→ **EXERCISE GOAL**
Below are the records. Gather each line that holds "items".
#### WORKING DATA
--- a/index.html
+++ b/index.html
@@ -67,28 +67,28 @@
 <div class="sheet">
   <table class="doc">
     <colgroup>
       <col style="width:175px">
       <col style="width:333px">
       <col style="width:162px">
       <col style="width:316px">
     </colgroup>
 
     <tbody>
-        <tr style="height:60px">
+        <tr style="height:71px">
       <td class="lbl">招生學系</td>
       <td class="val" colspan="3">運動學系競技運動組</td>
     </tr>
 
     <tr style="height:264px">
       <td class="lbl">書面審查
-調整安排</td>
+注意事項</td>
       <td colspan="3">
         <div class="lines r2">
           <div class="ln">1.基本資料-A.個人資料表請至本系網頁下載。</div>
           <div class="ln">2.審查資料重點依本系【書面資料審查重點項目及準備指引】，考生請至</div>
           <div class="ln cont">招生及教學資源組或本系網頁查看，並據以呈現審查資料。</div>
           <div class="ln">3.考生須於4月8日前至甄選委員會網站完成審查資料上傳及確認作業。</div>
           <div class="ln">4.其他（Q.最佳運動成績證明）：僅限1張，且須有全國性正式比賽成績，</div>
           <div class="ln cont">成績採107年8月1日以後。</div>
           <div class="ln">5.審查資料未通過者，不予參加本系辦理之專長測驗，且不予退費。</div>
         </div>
########
#### WORKING DATA
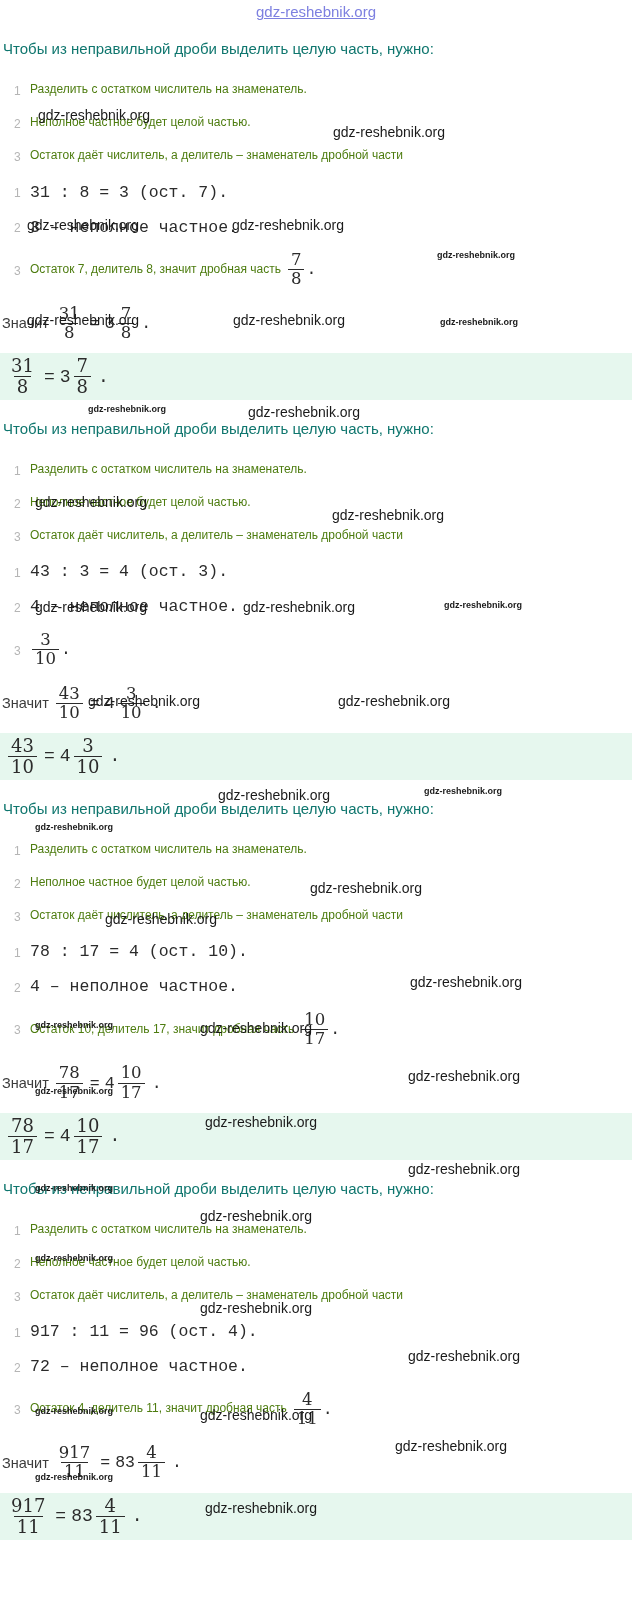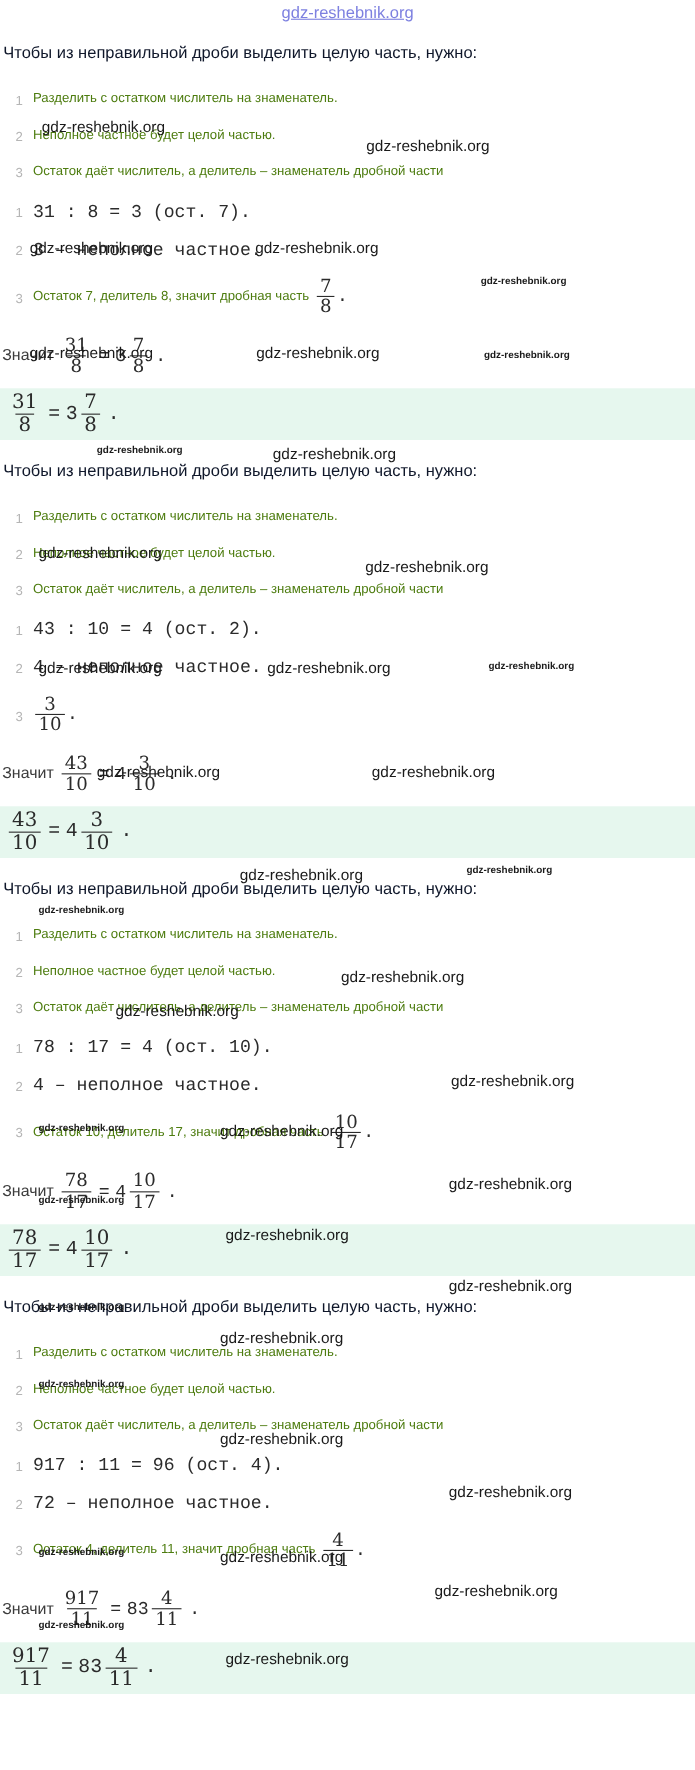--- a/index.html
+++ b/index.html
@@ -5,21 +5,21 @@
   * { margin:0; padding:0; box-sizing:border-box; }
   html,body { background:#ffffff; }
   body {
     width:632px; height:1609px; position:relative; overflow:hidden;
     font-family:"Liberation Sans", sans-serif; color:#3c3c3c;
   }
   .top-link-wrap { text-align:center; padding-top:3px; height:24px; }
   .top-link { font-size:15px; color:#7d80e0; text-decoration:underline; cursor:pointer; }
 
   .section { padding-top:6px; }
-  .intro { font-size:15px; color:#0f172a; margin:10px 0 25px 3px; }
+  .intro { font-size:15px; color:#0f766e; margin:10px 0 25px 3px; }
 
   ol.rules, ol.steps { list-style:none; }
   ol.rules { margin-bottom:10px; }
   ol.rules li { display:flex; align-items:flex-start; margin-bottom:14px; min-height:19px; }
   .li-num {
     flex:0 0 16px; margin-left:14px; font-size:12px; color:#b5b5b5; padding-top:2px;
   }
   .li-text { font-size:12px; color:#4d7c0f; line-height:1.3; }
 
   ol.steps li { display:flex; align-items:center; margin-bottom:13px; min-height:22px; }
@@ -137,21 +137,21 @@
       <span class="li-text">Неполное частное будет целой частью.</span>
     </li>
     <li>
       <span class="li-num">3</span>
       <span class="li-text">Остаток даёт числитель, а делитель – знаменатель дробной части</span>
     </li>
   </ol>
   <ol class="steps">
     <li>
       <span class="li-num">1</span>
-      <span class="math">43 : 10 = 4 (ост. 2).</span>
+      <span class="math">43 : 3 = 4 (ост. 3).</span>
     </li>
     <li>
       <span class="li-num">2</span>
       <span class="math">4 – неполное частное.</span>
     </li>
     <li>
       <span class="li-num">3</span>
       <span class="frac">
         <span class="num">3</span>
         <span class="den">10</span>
########
#### WORKING DATA
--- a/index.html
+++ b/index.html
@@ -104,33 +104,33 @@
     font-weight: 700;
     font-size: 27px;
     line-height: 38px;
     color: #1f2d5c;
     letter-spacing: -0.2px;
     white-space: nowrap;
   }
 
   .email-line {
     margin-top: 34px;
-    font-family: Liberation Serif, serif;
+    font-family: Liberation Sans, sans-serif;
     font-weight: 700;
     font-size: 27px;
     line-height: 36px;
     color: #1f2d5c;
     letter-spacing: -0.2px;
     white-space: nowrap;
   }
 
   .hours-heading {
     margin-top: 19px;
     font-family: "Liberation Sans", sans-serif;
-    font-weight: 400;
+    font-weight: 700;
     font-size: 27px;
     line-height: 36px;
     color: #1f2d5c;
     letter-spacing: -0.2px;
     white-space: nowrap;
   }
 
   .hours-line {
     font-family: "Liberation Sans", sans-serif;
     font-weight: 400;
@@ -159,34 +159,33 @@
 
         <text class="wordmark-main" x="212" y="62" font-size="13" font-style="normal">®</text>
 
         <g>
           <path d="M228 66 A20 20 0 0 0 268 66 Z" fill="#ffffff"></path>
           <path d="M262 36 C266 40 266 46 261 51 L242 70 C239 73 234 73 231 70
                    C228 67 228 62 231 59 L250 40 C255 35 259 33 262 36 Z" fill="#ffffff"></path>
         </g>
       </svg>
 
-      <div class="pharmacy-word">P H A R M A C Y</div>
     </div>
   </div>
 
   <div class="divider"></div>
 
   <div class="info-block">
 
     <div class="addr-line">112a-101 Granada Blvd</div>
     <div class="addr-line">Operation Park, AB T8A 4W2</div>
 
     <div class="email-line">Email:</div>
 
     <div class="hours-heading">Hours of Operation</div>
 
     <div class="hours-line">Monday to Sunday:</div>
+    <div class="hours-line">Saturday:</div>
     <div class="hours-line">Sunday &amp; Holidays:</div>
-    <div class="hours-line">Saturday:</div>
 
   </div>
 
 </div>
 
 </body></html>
########
→ **RESULT**
   ol.rules li { display:flex; align-items:flex-start; margin-bottom:14px; min-height:19px; }
   ol.steps li { display:flex; align-items:center; margin-bottom:13px; min-height:22px; }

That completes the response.